Even then they will get whipsawed if they push the wrong time frame.



jersey10 said:


> Are there any trading techniques that would give a high probability of being able to do this over the long term




Ah the holy grail, there are no certainties in the market when it comes to profits



jersey10 said:


> this is my aim: $500 a week 'wage' from a trading capital of $50 000 (i.e. 1% per week). this would be after brokerage too.  so maybe up to 500 a week in brokerage (10 -15 trades) therefore 2% per week.




Others I am sure can give some good guidance in this area


----------



## Wysiwyg (28 March 2008)

In order to find the trades with higher probability of gains then market scanning software is essential.With the software you can define the parameters with your present  trading experience to avoid tediously pawing over individual stock.


----------



## MRC & Co (28 March 2008)

Sounds like the pipe dream.

First find a trading strategy that works.  Which instrument(s) you want to trade and which suit you personally.  Looks like IFocus beat me too it.

Also remember, even if you can make $500pw, you are then taking all profits and end up with a depleted real capital base (initial capital, minus inflation).

Consistency is HUGE for the day trader also.  You do not want multiple loosing weeks/months in a row, or it can hurt!  

I would say 50k is too low to live off.  If others say they can do it (where are you living, the local squat?), I would want to see trading statements before I beleive.

What platform are they using to trade (how low is brokerage, data feed etc)?  How are they increasing their capital base while still living off it?  What returns are they making 100%pa?  Highly doubt it would be an understatement.

If so, join a prop shop and live the dream!

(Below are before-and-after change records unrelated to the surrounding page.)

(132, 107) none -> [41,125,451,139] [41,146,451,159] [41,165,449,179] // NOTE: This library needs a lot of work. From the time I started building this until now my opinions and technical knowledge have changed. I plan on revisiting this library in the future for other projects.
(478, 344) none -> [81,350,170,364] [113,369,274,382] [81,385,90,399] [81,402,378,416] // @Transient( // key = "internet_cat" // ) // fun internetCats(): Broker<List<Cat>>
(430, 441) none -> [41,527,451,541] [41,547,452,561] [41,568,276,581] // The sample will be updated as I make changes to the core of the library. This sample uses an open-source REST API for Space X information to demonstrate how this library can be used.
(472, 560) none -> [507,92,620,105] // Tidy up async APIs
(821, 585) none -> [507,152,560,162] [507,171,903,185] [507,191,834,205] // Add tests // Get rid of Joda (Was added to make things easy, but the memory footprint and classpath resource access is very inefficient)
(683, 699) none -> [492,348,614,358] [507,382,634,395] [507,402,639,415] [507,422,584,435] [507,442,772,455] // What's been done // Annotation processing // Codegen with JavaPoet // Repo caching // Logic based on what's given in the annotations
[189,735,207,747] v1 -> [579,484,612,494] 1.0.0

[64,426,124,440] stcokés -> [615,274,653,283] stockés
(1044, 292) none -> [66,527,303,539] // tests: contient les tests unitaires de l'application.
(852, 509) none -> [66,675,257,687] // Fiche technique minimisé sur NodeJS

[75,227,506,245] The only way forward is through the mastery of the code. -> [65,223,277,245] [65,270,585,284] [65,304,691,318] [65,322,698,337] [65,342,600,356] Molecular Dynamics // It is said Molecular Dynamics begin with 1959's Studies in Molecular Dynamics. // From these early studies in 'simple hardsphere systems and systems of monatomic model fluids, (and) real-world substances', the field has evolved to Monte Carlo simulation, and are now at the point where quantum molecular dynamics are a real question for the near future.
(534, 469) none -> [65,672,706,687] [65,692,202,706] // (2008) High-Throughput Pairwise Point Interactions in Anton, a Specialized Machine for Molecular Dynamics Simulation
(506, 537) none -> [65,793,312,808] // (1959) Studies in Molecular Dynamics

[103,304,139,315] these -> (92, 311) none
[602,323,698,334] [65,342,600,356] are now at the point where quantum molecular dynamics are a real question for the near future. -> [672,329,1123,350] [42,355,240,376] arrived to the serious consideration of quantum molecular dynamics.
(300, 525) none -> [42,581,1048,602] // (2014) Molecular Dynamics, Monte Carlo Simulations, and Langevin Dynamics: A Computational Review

One more thing to mention, a strategy that is prooving very successful lately, is waiting for major divergences between the XMJ and XFJ.  Lots of sloshing between the two over multiple trading day periods.  A strong divergence, and its switch time.  Simple, but has been effective lately.


----------



## korrupt_1 (28 March 2008)

the short answer is yes... BUT only if you know what you are doing.

If you are new to trading, I doubt very much - with all due respet - that you will be able to achieve $500/w consitently right from the start. My advice, start small, think about the number of wins, and not how much money you could make. When you achieve a certain WIN/LOSE ratio, up your ante bit by bit...

With me, it has taken almost 2 years to reach a stage where i can say "yes I can achieve $X/wk consistently".

as with everyone above has been saying... 

a) need a strategy
b) need discipline, discipline, discipline, discipline....
c) think % wins... not $ profits

With $50K... technically, $500/wk is possible if you use a leverage product.


----------



## tayser (28 March 2008)

$5k account balance (yes five thousand, not fifty thousand)
1:100 leverage
10 pips (net of commission) a day on AUD/JPY @ 100,000 lots (only using 20% of account balance, 10 pips = 2% of account)

equals roughly $500 per week, yes it's possible, but there are far too many other factors you need to think about - and it takes time to do it, and best not to commit real money until you're fully aware and know how to manage risk, technique and money.

^ multiply lot size and profit (AND loss!) above by 10 if you start with $50,000.


----------



## Grinder (28 March 2008)

tayser,

At the rsik of sounding cliche, anything is possible if you want it bad enough and your willing to put in the time and effort to make it happen. Why not paper trade to see you think it can be done.... just an idea.


----------



## tayser (28 March 2008)

...I have been.  I lost interest in equities whilst 'paper trading' - because there are so very few free or low-cost simulators out there to train yourself on. Learning about all the aforementioned areas already discussed by everyone is best done in a demo account when it comes to FX.


----------



## phoenix_gr (28 March 2008)

By you using the word "wage" i will assume you want to do this as a living, i.e. no outside employment.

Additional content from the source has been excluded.